One explanation is that medical practice, particularly when it comes to areas like heart failure, is improving all the time. “In congestive heart failure,” Dr. Asch notes, “there have been widespread efforts trying to improve quality of care, so a rising tide may lift all boats.”

Dr. Asch notes that the results illustrate the importance of measuring the effect of quality improvement efforts with a randomized study, not the simple before-and-after methodology found so often in quality improvement studies. “If you look only at improvements made after you institute an intervention,” he explains, “you may be seeing the general improvement that the world is undergoing in that area.”

An affordable strategy

While improvement in the participating groups was a little spotty, Dr. Asch says the study nonetheless gives an important thumbs-up to the role of the chronic care model in improving quality.

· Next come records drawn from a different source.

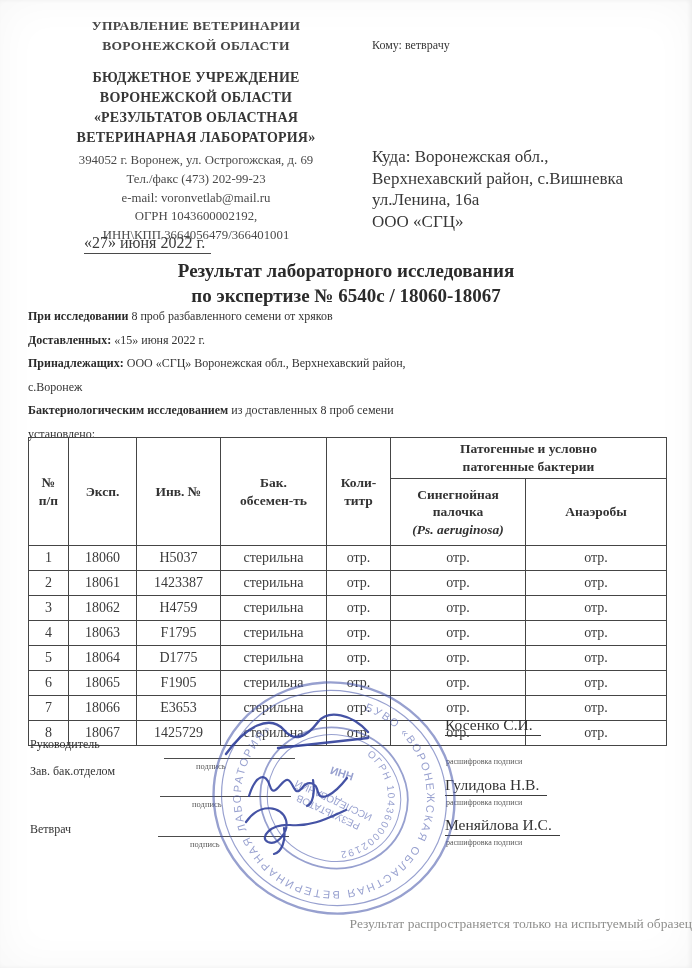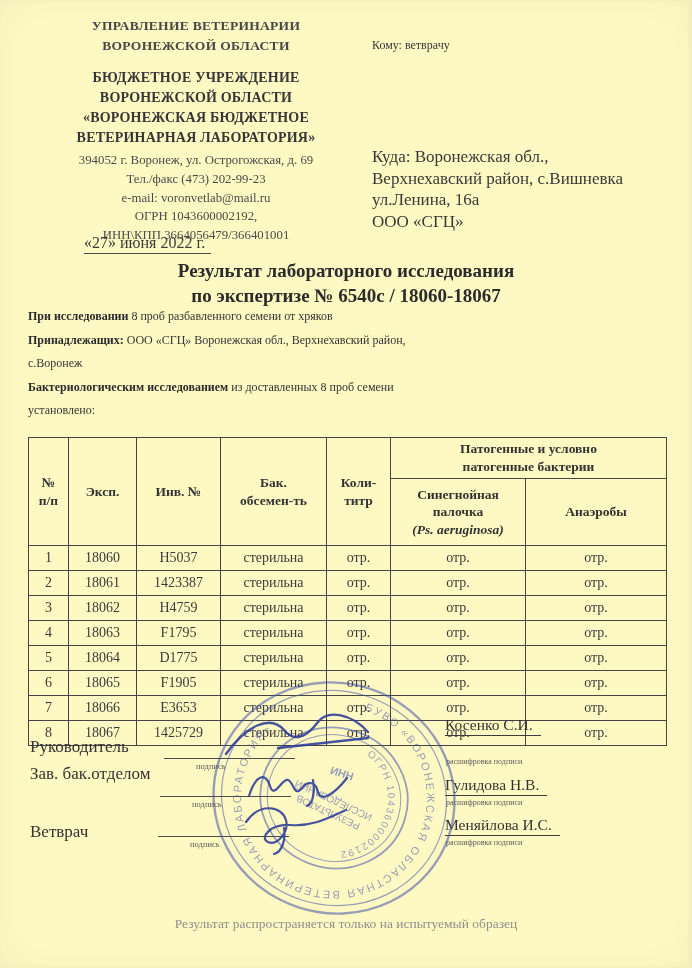--- a/index.html
+++ b/index.html
@@ -8,7 +8,7 @@
     position:relative;
     width:692px;height:968px;
     margin:0 auto;
-    background:#fef9c3;
+    background:#ffffff;
     font-family:"Liberation Serif","DejaVu Serif",serif;
     color:#2e2e2e;
     overflow:hidden;

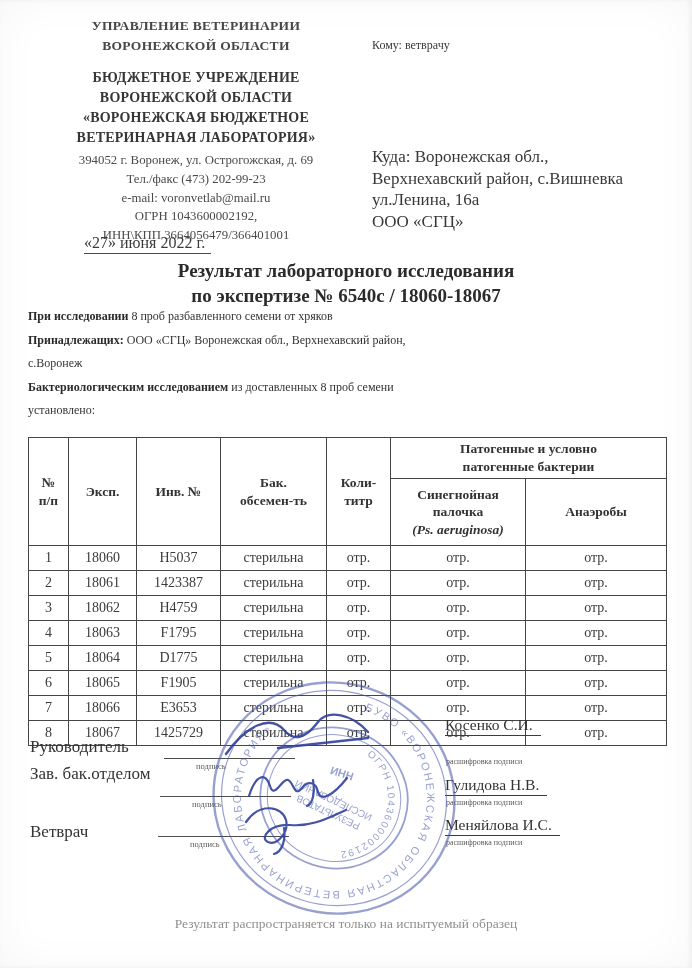--- a/index.html
+++ b/index.html
@@ -71,7 +71,7 @@
     <div class="lh-org">
       <div>БЮДЖЕТНОЕ УЧРЕЖДЕНИЕ</div>
       <div>ВОРОНЕЖСКОЙ ОБЛАСТИ</div>
-      <div>«ВОРОНЕЖСКАЯ БЮДЖЕТНОЕ</div>
+      <div>«РЕЗУЛЬТАТОВ ОБЛАСТНАЯ</div>
       <div>ВЕТЕРИНАРНАЯ ЛАБОРАТОРИЯ»</div>
     </div>
     <div class="lh-addr">

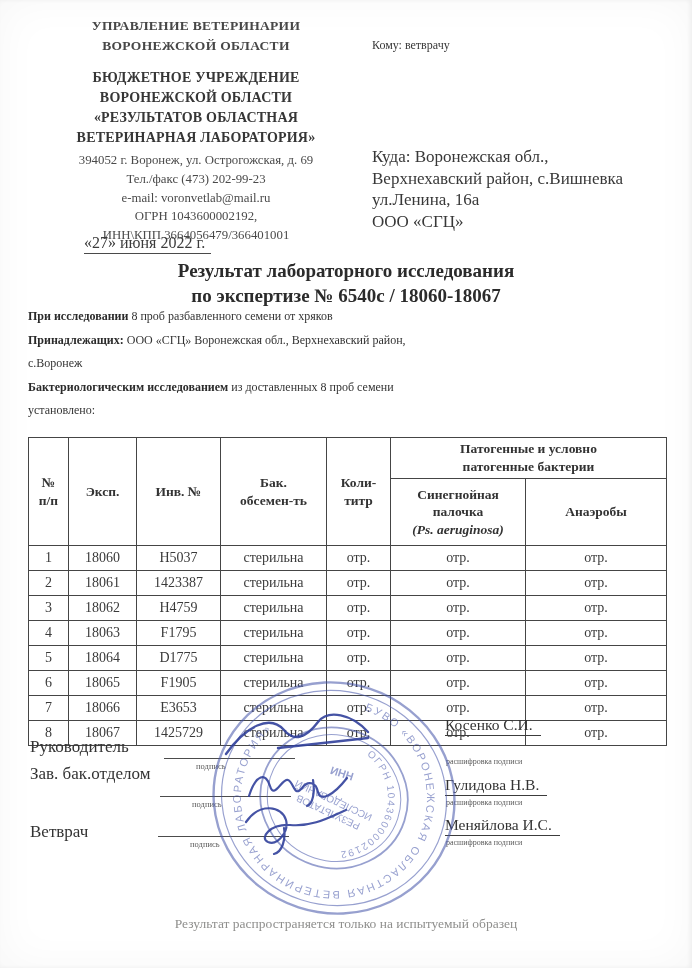--- a/index.html
+++ b/index.html
@@ -100,6 +100,7 @@
 
   <div class="bodytext">
     <div><b>При исследовании</b><span> 8 проб разбавленного семени от хряков</span></div>
+    <div><b>Доставленных:</b><span> «15» июня 2022 г.</span></div>
     <div><b>Принадлежащих:</b><span> ООО «СГЦ» Воронежская обл., Верхнехавский район,</span></div>
     <div>с.Воронеж</div>
     <div><b>Бактериологическим исследованием</b><span> из доставленных 8 проб семени</span></div>

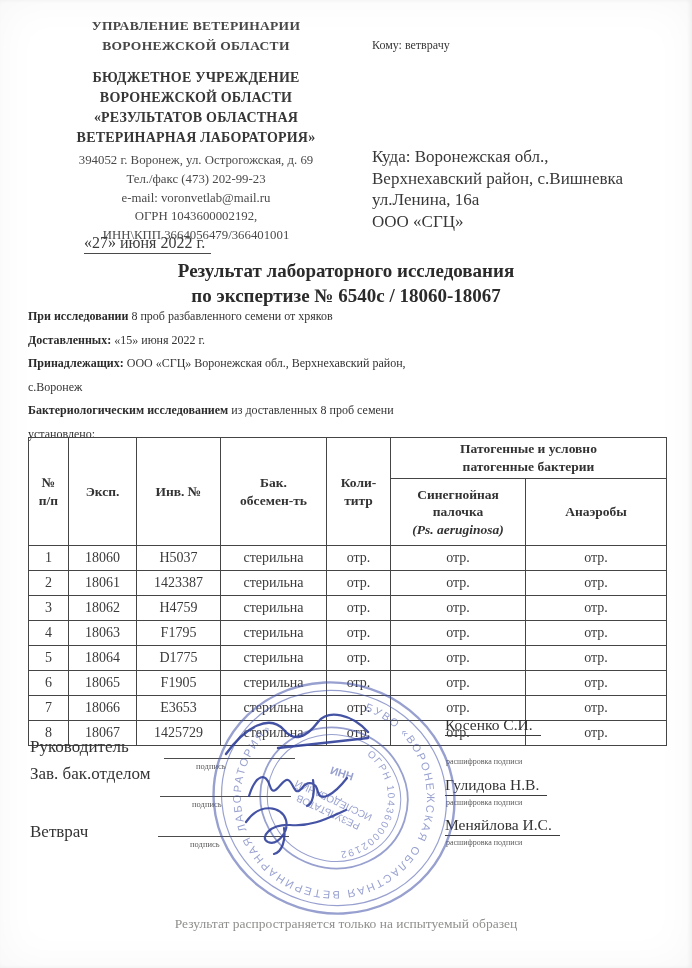--- a/index.html
+++ b/index.html
@@ -47,7 +47,7 @@
   tr.subhead th{height:64px;}
   .lat-ital{font-style:italic;font-weight:bold;}
   
-  .sig-role{position:absolute;left:30px;font-size:17px;color:#333;}
+  .sig-role{position:absolute;left:30px;font-size:12px;color:#333;}
   .sig-line{position:absolute;height:1px;background:#4c4c4c;}
   .sig-sub{position:absolute;font-size:8.5px;color:#555;}
   .sig-name{position:absolute;font-size:15.5px;color:#333;border-bottom:1px solid #3c3c3c;padding:0 8px 1px 0;}

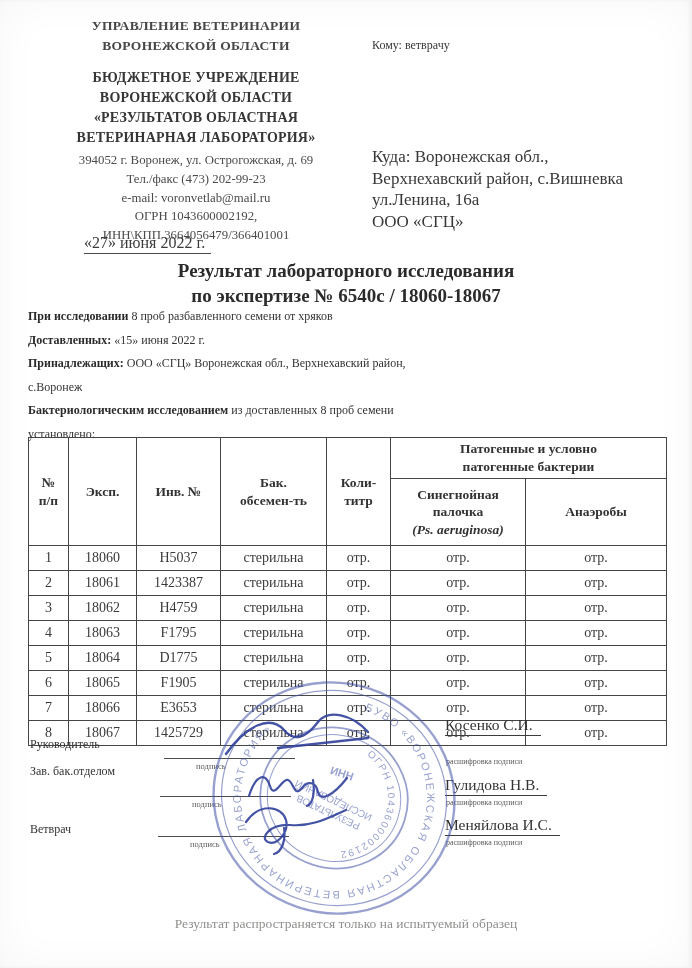--- a/index.html
+++ b/index.html
@@ -56,7 +56,7 @@
   
   .stamp{position:absolute;left:203px;top:676px;width:262px;height:246px;opacity:.55;}
   
-  .footer{position:absolute;left:0;top:916px;width:100%;text-align:center;font-size:13.5px;color:#8f8f8d;}
+  .footer{position:absolute;left:0;top:916px;width:100%;text-align:right;font-size:13.5px;color:#8f8f8d;}
 </style>
 </head>
 <body>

“Is it the cure for bad quality in and of itself?” he asks. “No. But it is an essential element to the quality improvement armamentarium.”

Dr. Asch also says that the study offers good news because it endorses a quality improvement strategy that is relatively affordable. “It concentrates very much on changing the system,” he explains, “but without adding enormous new components to the system.”

Finally, Dr. Asch notes that the study yields some important lessons about the role of teamwork in changing practice to improve care.

“The way to get providers to change their behavior is to realize that it’s not one person’s job,” he says. “It’s not going to be the hospitalist’s job solely to do this education, and it’s not going to be the nurse’s job. It is the system’s job, and the system has to reorganize itself in a way so it gets done.”

“Hospitalists have to realize that they’re part of a team,” Dr. Asch continues. “That’s more important for hospitalists than for physicians who see patients in the clinic.”

Edward Doyle is Editor of Today’s Hospitalist.